→ **Records**
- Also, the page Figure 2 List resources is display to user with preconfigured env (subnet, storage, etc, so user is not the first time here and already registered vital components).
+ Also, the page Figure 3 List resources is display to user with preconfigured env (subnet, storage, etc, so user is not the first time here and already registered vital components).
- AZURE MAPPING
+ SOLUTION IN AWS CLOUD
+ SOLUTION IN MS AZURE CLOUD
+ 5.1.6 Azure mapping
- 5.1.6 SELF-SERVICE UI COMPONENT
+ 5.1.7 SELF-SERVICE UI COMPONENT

---

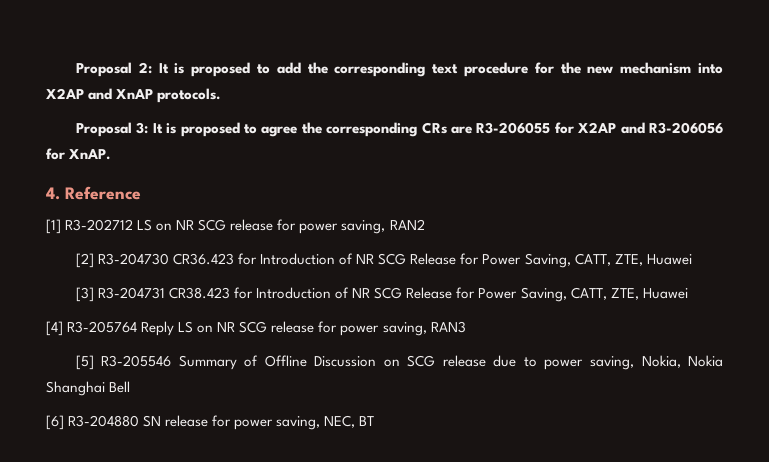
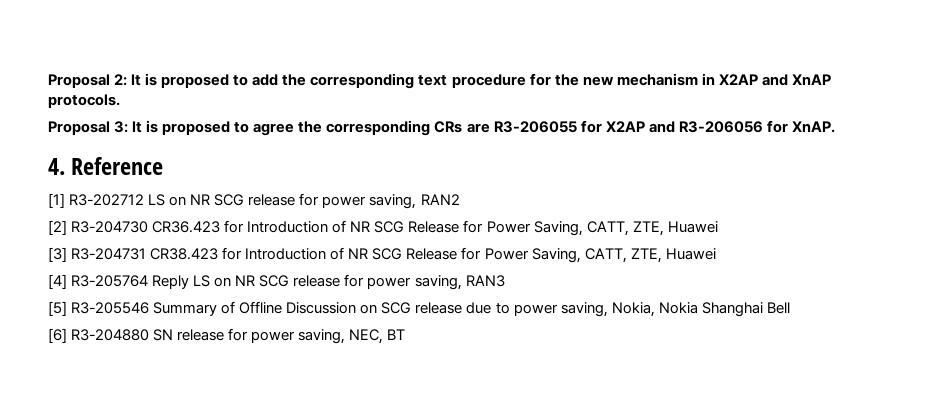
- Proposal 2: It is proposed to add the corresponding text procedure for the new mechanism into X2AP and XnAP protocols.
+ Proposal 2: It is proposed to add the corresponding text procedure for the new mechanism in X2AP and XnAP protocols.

...

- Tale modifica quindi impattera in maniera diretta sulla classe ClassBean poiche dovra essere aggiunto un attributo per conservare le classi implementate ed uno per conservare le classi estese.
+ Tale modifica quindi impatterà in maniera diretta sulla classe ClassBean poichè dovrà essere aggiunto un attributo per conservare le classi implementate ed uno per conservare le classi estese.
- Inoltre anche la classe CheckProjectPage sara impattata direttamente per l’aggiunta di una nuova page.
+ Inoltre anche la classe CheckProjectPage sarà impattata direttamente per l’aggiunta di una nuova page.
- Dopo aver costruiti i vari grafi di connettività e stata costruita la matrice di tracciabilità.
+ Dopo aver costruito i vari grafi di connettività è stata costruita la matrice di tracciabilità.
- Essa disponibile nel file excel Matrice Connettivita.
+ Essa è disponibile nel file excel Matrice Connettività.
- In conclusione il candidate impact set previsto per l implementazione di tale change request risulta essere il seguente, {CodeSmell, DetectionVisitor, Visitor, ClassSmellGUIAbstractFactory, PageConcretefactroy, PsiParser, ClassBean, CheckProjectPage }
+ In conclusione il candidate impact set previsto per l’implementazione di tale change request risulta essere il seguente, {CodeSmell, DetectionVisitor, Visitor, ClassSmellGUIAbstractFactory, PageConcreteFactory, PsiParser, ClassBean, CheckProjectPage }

→ **Task goal**
Working from the records above, write out verbatim only the lines from the line containing "page Figure 3" through the line containing "5.1.7 SELF-SERVICE UI COMPONENT".

→ **Problem solution**
+ Also, the page Figure 3 List resources is display to user with preconfigured env (subnet, storage, etc, so user is not the first time here and already registered vital components).
- AZURE MAPPING
+ SOLUTION IN AWS CLOUD
+ SOLUTION IN MS AZURE CLOUD
+ 5.1.6 Azure mapping
- 5.1.6 SELF-SERVICE UI COMPONENT
+ 5.1.7 SELF-SERVICE UI COMPONENT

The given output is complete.